Comment le coronavirus apprend aux Suisses à improviser
Dans la situation actuelle, de nombreux Suisses doivent improviser - et pour la plupart d'entre eux, il s'agit d'une nouvelle expérience. Dans une série d'articles, nous allons vous présenter des personnes qui se battent pour s'en sortir en plein confinement. Quelles sont leurs craintes, quels sont leurs espoirs? La professeure de yoga Anita Preece-Kopp ouvre le bal.
Depuis le 16 mars, tout tourne au ralenti en Suisse.
Du jour au lendemain, de nombreuses personnes ont fait face à de grands enjeux. Avec une clientèle très réduite, comment l’exploitant d’un stand de kebab paye-t-il le loyer à la fin du mois? Comment la propriétaire du salon de coiffure verse-t-elle un salaire à ses employés? Ou comment un couple indépendant qui a dû fermer son studio de yoga et de Pilates peut-il encore gagner sa vie?
Certes la situation en Suisse tend progressivement à revenir à la normale, mais l’art d’improviser restera d’actualité encore de longues semaines.
«Soudain, en tant qu’indépendants, mon mari et moi nous sommes retrouvés sans aucun revenu. Mais les coûts fixes, eux, restent. Il m’a d’abord fallu digérer cela. Après un moment de sidération – deux jours en ce qui me concerne – j’ai recommencé à fonctionner. D’une manière ou d’une autre, il faut continuer.
La fermeture de mon studio à la mi-mars ne m’a pas surprise. J’avais même réfléchi à fermer avant. Aussi parce que les mesures devenaient plus strictes de jour en jour. A ce moment-là il était difficile de suivre le rythme et d’informer mes élèves à temps.
J’ai travaillé extrêmement dur au cours du mois dernier.
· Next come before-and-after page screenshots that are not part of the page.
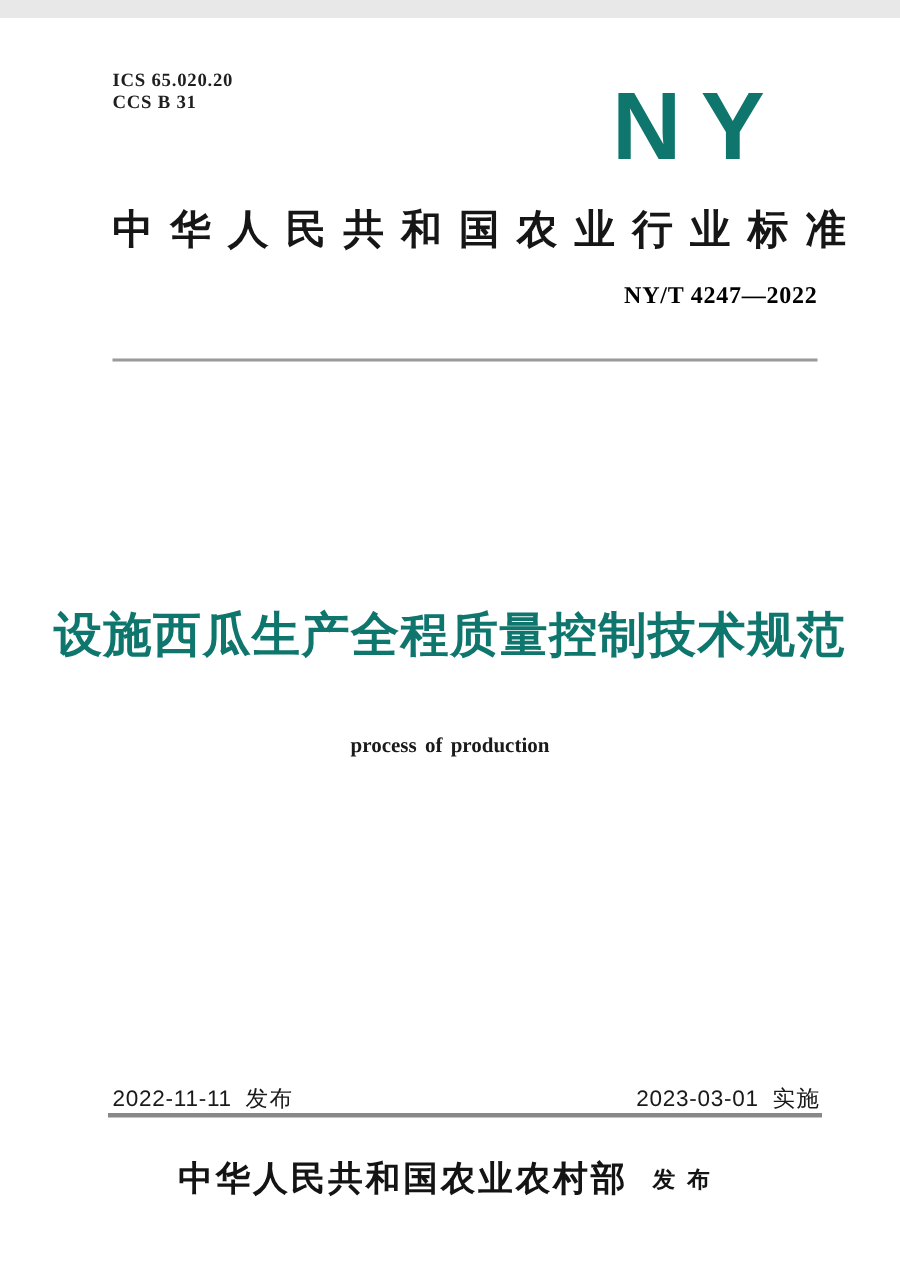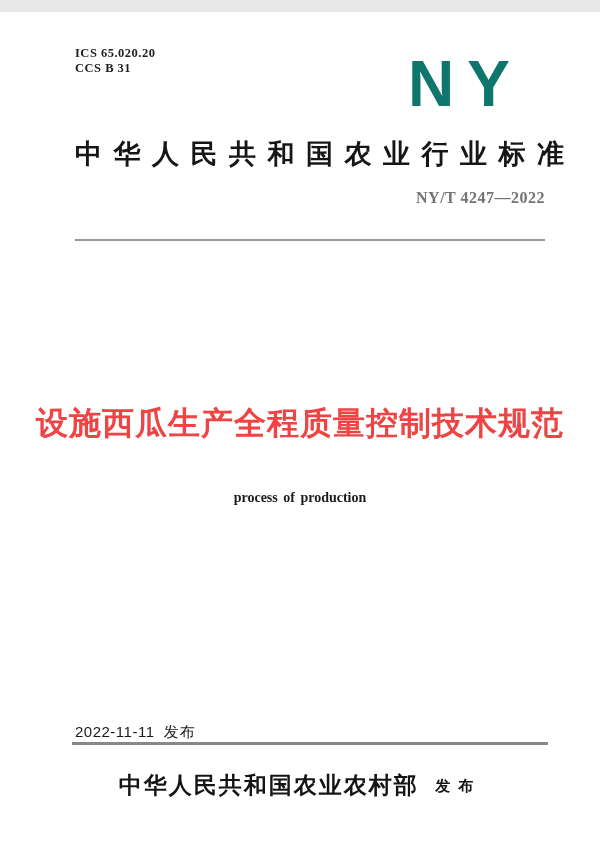--- a/index.html
+++ b/index.html
@@ -66,7 +66,7 @@
     font-weight: bold;
     font-size: 16px;
     letter-spacing: 0.5px;
-    color: #737373;
+    color: #000000;
   }
 
   .rule-top {

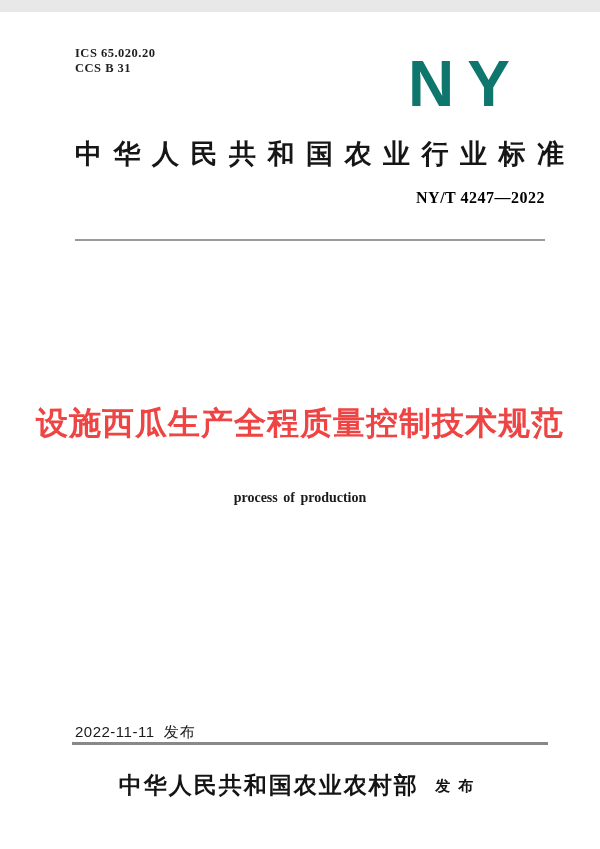--- a/index.html
+++ b/index.html
@@ -89,7 +89,7 @@
     font-weight: bold;
     font-size: 32px;
     letter-spacing: 1px;
-    color: #ef4444;
+    color: #0f766e;
   }
 
   

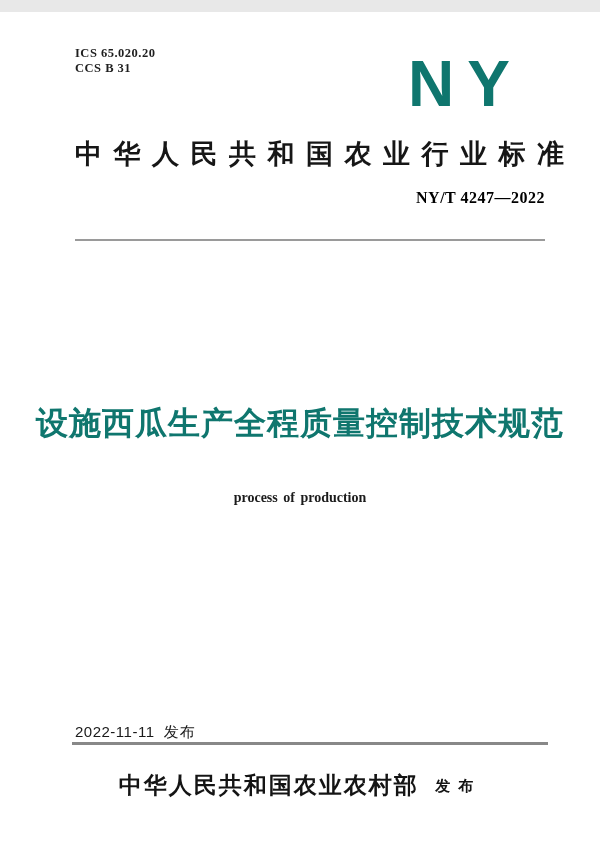--- a/index.html
+++ b/index.html
@@ -186,6 +186,10 @@
       <span class="date-num">2022-11-11</span>
       <span class="date-label">发布</span>
     </span>
+    <span>
+      <span class="date-num">2023-03-01</span>
+      <span class="date-label">实施</span>
+    </span>
   </div>
 
   <div class="rule-bottom"></div>

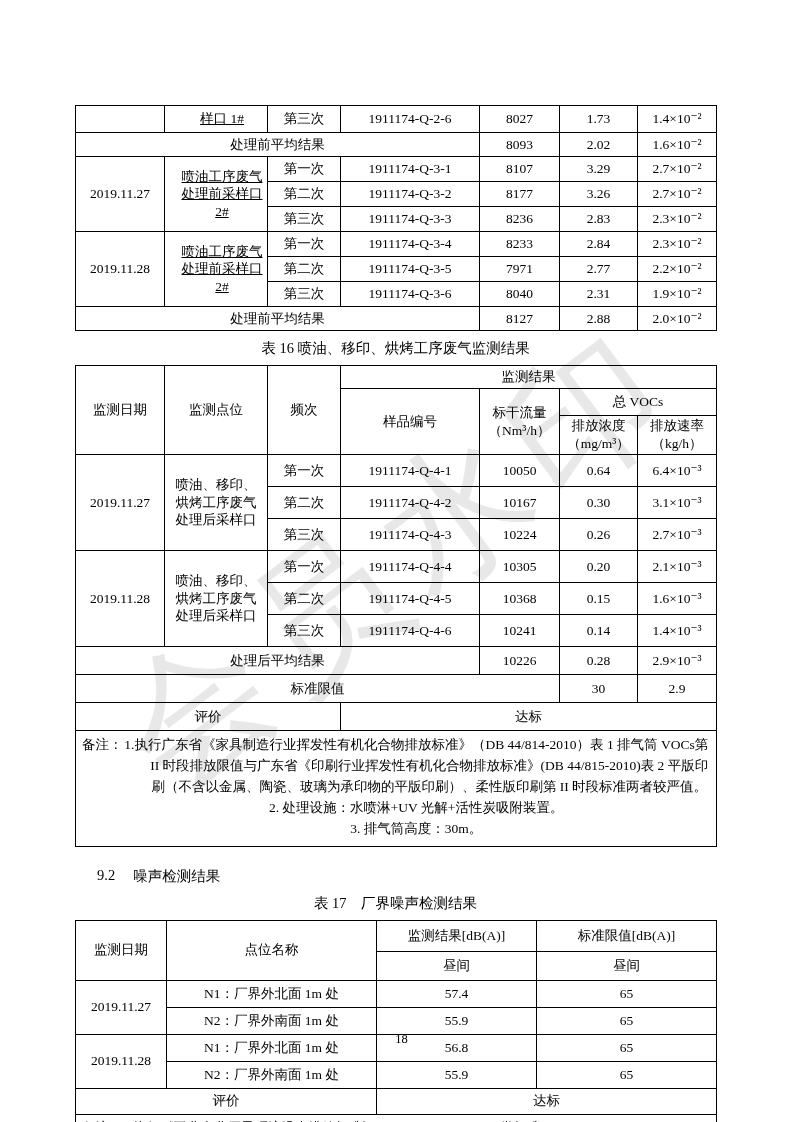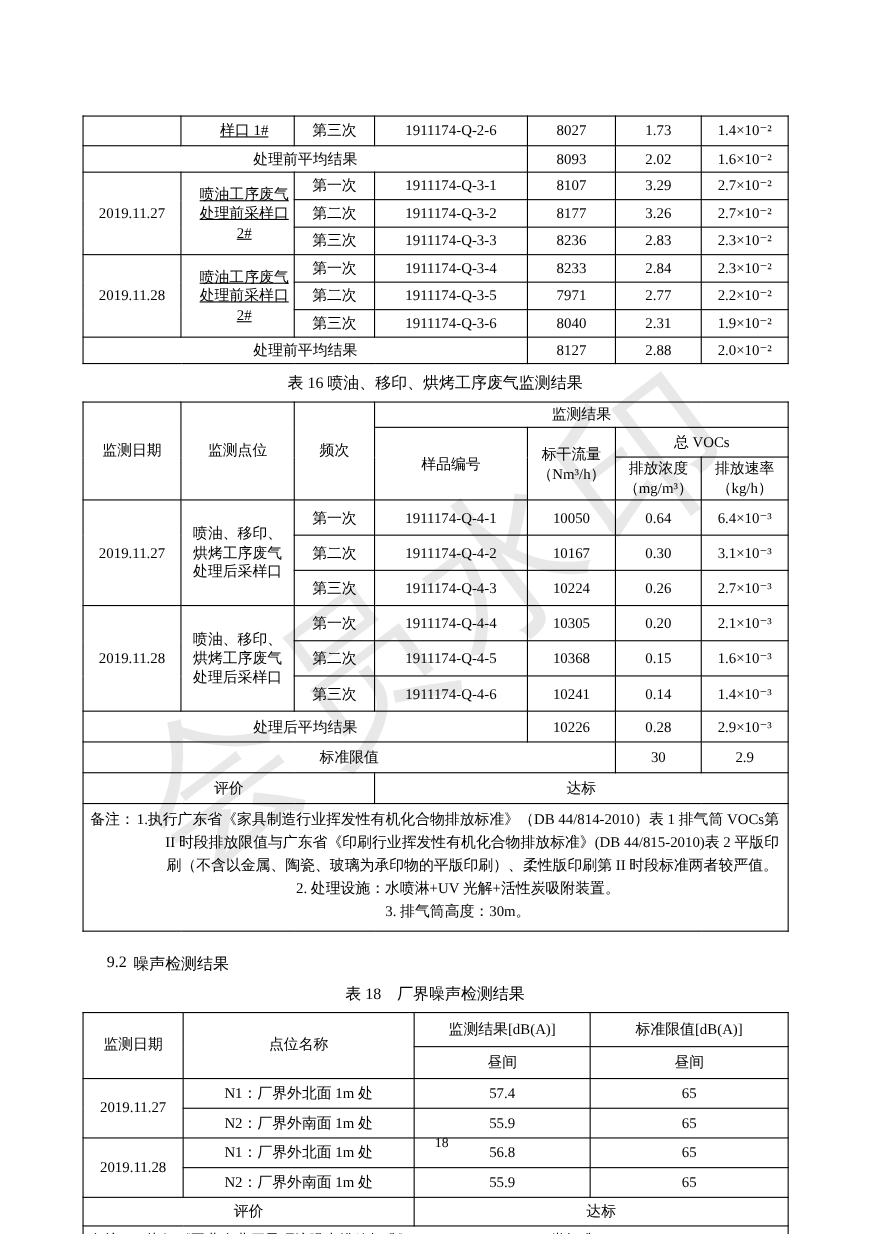--- a/index.html
+++ b/index.html
@@ -29,7 +29,7 @@
   .pt6 { padding-left:10px; padding-right:10px;margin-left:46px; }
   .blk { display:block; }
   .tbl-title { text-align:center; font-size:14.5px; margin:8px 0 7px 0; }
-  .sec-head { display:flex; gap:6px; margin:20px 0 5px 22px; font-size:14.5px; }
+  .sec-head { display:flex; gap:18px; margin:20px 0 5px 22px; font-size:14.5px; }
   .note-cell { text-align:center; vertical-align:top; padding:4px 6px 6px 6px; height:100px; line-height:1.55; word-break:normal; overflow-wrap:anywhere; }
   .note-flex { display:flex; }
   .note-label { flex:0 0 auto; white-space:nowrap; }

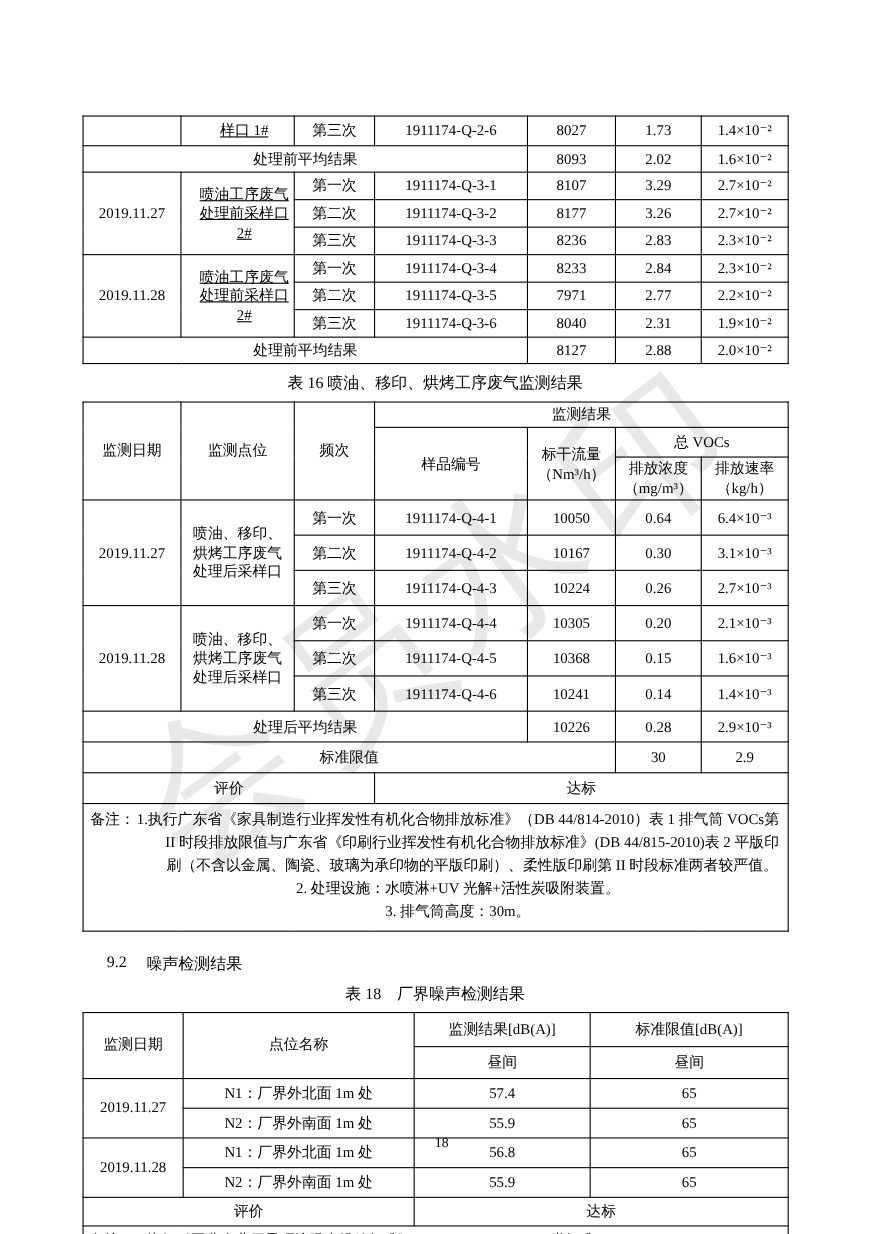--- a/index.html
+++ b/index.html
@@ -246,7 +246,7 @@
       <span>噪声检测结果</span>
     </div>
 
-    <div class="tbl-title">表 18　厂界噪声检测结果</div>
+    <div class="tbl-title">表 17　厂界噪声检测结果</div>
 
     <table>
       <colgroup>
Plus de temps pour les loisirs ou pour lire un livre. Mon mari et moi avons dû nous renouveler pour survivre. Par exemple, nous avons mis en place des kits de soutien: nos clients peuvent s’approvisionner chez nous en tapis de yoga et de Pilates et ainsi nous soutenir financièrement. En plus de cela, toutes les questions administratives doivent être réglées.
On s’adapte très rapidement à la situation. C’est l’une des principales leçons que je tire de cette crise: les gens sont très réactifs. Mais la volonté d’improviser varie d’une personne à l’autre. Cela se voit dans la participation aux cours en ligne, que je ne voulais même pas proposer au début. Je pensais qu’il y avait déjà trop de vidéos gratuites sur le net. Mais quelqu’un m’a finalement convaincue, au bon moment, de proposer des cours en ligne malgré tout. Il fallait bien que je fasse quelque chose pour joindre les deux bouts.
Cependant, à peine un quart de ma clientèle suit mes cours en ligne, qui coûtent actuellement 20 francs ou peuvent être déduis de l’abonnement en cours. Alors soit ce n’est pas leur truc, soit, après une journée de télétravail, ils en ont assez d’être le nez sur leur écran.
Je le comprends, mais mon existence en dépend. Mentalement, c’est le grand huit. Des cours de Pilates avec près de 30 participants – comme mercredi dernier – me donnent l’élan nécessaire pour continuer. Désormais, l’affolement du début s’est apaisé et j’ai à nouveau le temps de m’occuper des choses en suspens.
J’avais tellement espéré que 2020 serait une année plus facile pour moi. En 2019, on m’a diagnostiqué un cancer du sein. Je me suis battue toute l’année dernière et j’ai mis à profit cette expérience pour faire le point sur ma situation. Et me voilà de nouveau obligée à réfléchir à ce que je veux faire de ma vie.
J’espère que nous surmonterons cette crise tous ensemble et qu’elle ne dépendra pas de chaque individu.
Je ne sais pas encore à quelle date je pourrai rouvrir mon studioLien externe – mais probablement pas avant le mois de juin.»